Proposed new rule 52.2, applicable to both applications and actions, requires counsel to provide an expert witness with a copy of the Code of Conduct and to file a certificate signed by the expert acknowledging that the expert agrees to be bound by the Code of Conduct.
(2) Streamlining the process of qualifying expert witnesses
To assist in streamlining the qualification process and to identify situations where there are disputes as to whether a witness is qualified to testify as an expert, it is proposed that rule 52.2 require that the expert witness's proposed area of expertise be identified in the report, and that a copy of the expert's curriculum vitae accompany the report.

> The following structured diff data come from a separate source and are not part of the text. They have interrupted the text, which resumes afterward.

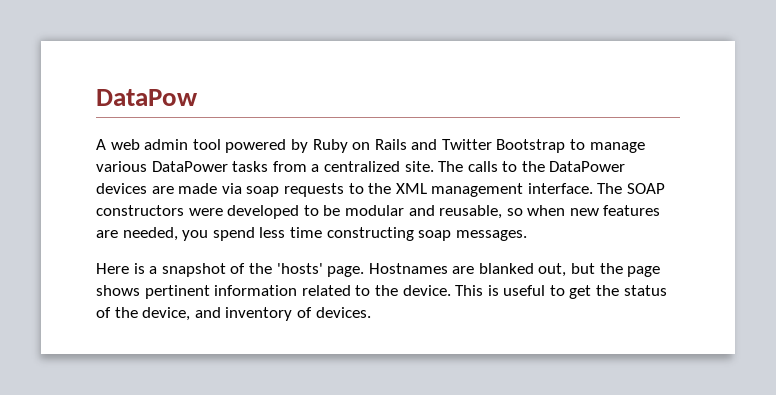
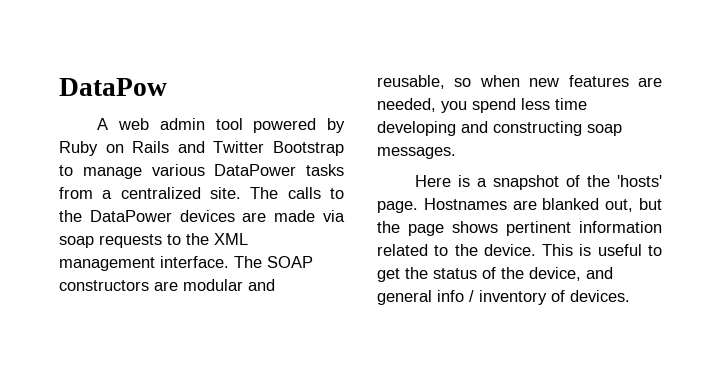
[188,205,341,219] were developed to be -> [154,281,178,291] are
(322, 232) none -> [377,121,488,136] developing and
(221, 312) none -> [377,290,474,305] general info /

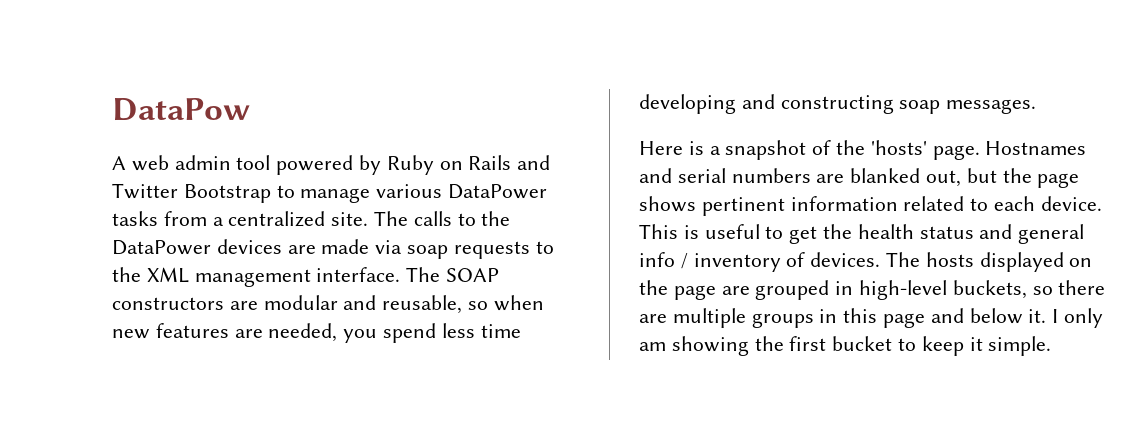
(507, 204) none -> [639,168,811,183] and serial numbers
[454,244,478,256] the -> [994,196,1036,211] each
[433,267,581,281] status of the device, -> [857,224,974,239] health status
(630, 296) none -> [886,252,1093,272] [639,280,1106,300] [639,308,1104,328] [639,336,1052,356] The hosts displayed on the page are grouped in high-level buckets, so there are multiple groups in this page and below it. I only am showing the first bucket to keep it simple.

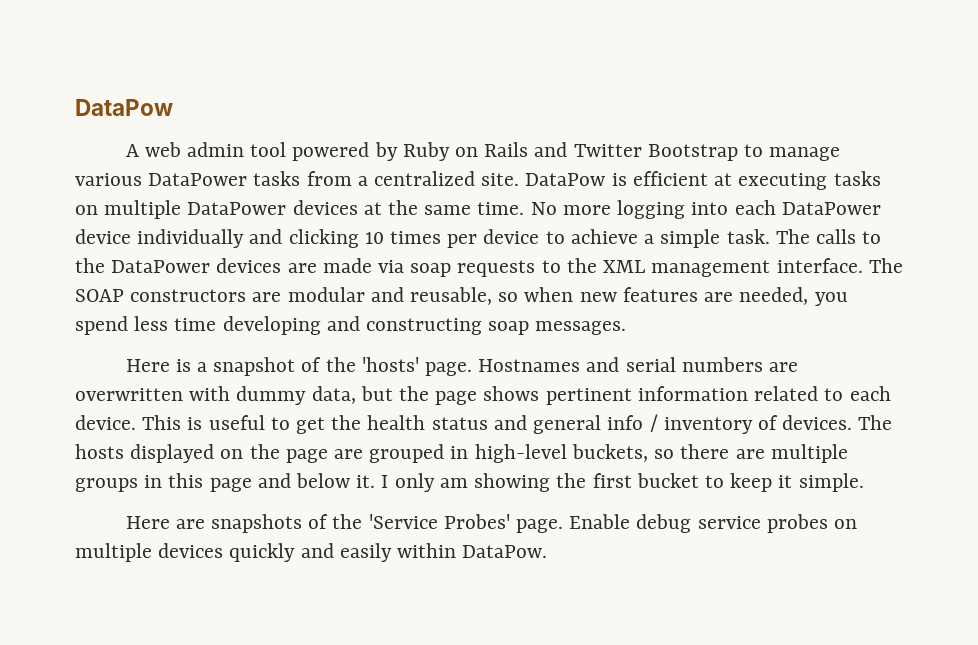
(369, 219) none -> [525,171,881,190] [75,200,881,219] [75,229,770,248] DataPow is efficient at executing tasks on multiple DataPower devices at the same time. No more logging into each DataPower device individually and clicking 10 times per device to achieve a simple task.
[850,168,962,187] blanked out, -> [75,386,356,405] overwritten with dummy data,
(1052, 346) none -> [125,514,858,533] [75,543,548,562] // Here are snapshots of the 'Service Probes' page. Enable debug service probes on multiple devices quickly and easily within DataPow.

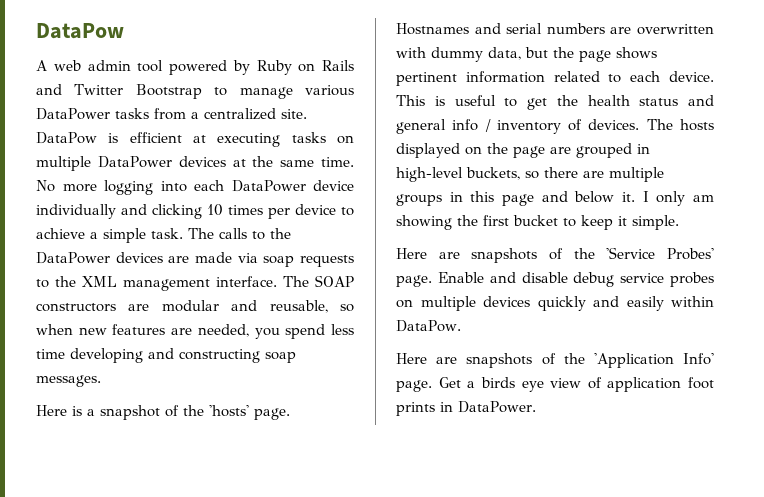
(631, 521) none -> [489,272,568,283] and disable
(548, 551) none -> [396,353,714,368] [396,377,714,392] [396,401,536,416] // Here are snapshots of the 'Application Info' page. Get a birds eye view of application foot prints in DataPower.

Requiring parties to challenge the qualifications of experts at an earlier point in the proceeding will further streamline the qualification process. This goal is to be achieved by requiring parties, other than the requisitioning party, to include any objections they may have to the requisitioning party's proposed experts in their responding pre-trial conference memoranda. The requisitioning party will be required to make any objections it may have to the responding party's proposed experts at the pre-trial conference. This is reflected in the amendments to paragraph 263(c).
(3) Requiring expert witnesses to confer in advance of the trial
The proposed amendments give the Court the discretion to require that experts confer amongst themselves. Discussions in an expert conference and documents prepared for such a conference are confidential and are not to be disclosed to the Court. Counsel will be present as of right, except where both parties consent to have the experts meet in their absence.
(4) Single joint experts
The proposed addition to rule 52.1 would allow parties to nominate a single joint expert. Such a nomination could only be made with the consent of all parties.

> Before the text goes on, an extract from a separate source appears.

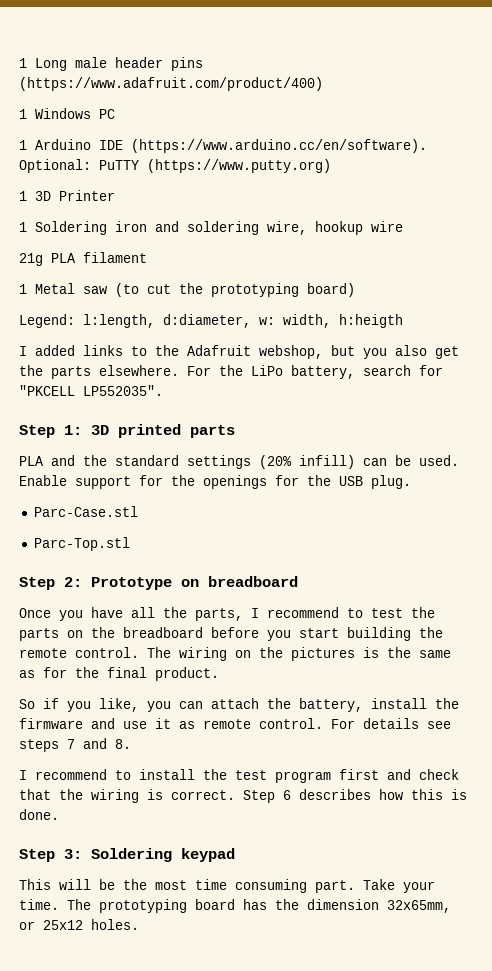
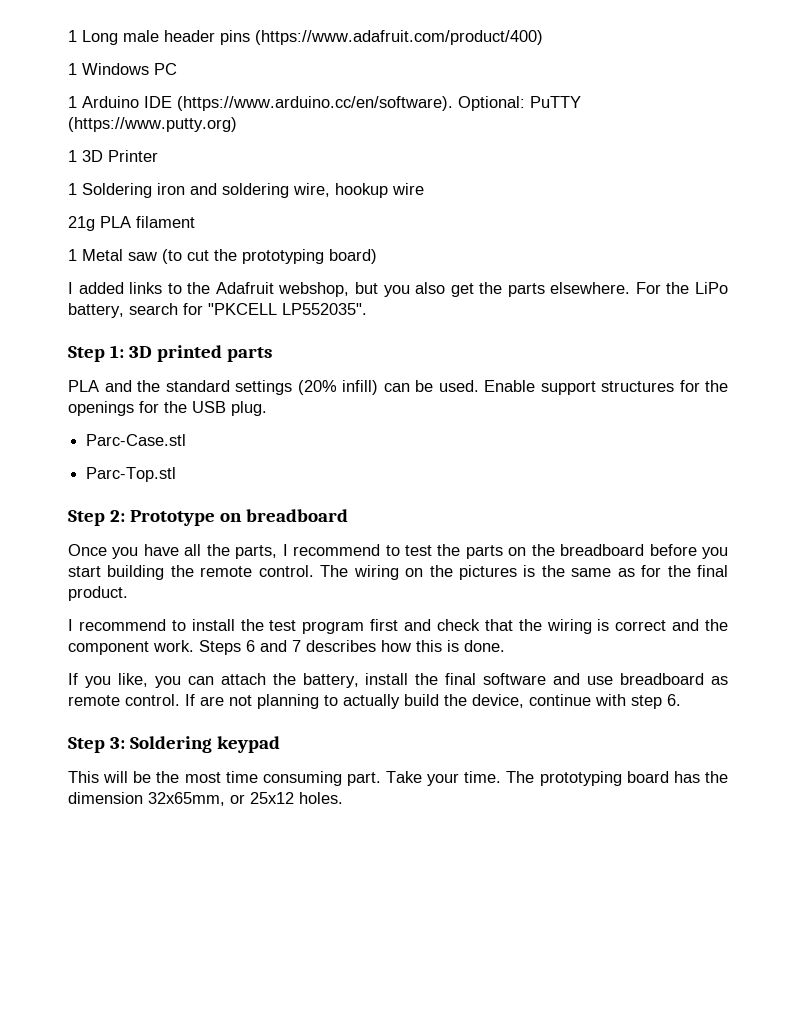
[19,314,403,328] // Legend: l:length, d:diameter, w: width, h:heigth -> (377, 256) none
(131, 482) none -> [601,381,674,392] structures
[19,698,459,712] [19,718,451,729] [19,738,131,752] // So if you like, you can attach the battery, install the firmware and use it as remote control. For details see steps 7 and 8. -> (128, 593) none
[171,790,291,803] correct. Step 6 -> [615,619,728,631] [68,640,301,655] correct and the component work. Steps 6 and 7
(59, 814) none -> [68,673,728,688] [68,694,681,709] // If you like, you can attach the battery, install the final software and use breadboard as remote control. If are not planning to actually build the device, continue with step 6.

(5) Application of the rules governing expert witnesses to actions and applications
Expert witnesses regularly provide evidence to the Federal Court in both actions and applications. A number of the rules governing expert witnesses are currently found in Part 4, which is limited to actions. The proposed Rules move some of the provisions governing expert evidence to Part 3, "Rules applicable to all proceedings."
(6) Status of treating physicians
The Federal Courts Rules Committee is proposing to amend the Rules to exclude treating medical professionals from the application of the rules governing expert evidence.
(7) The need for cross-examination
On occasion, parties agree that there is little to be gained from requiring an expert to testify. The proposed amendments to rule 280 would ensure that the Court has an overriding discretion to order an expert witness to testify before the Court where the judge deems it necessary. This discretion would be exercisable even where both parties have consented to the evidence being read into the record or otherwise introduced.
(8) Concurrent expert evidence "hot-tubbing"
Proposed rules 282.1 and 282.2 would allow the Court to require that some or all of the experts testify as a panel. Experts will only be allowed to pose questions to each other with leave of the Court to ensure the orderly presentation of evidence. The rules governing cross-examination and re-examination will continue to apply to experts testifying concurrently.
(9) Limiting the number of experts
Section 7 of the Canada Evidence Act limits the number of expert witnesses that may be called by a party in a proceeding to five absent leave of the Court. Proposed rule 52.4 recognizes this limit and enumerates some of the factors that are relevant to the Court's exercise of its discretion to allow a party to call more than five expert witnesses.
(10) Cost consequences
The proposed amendments also include an addition to subsection 400(3) which will provide cost consequences for the unnecessary tendering of expert evidence at trial.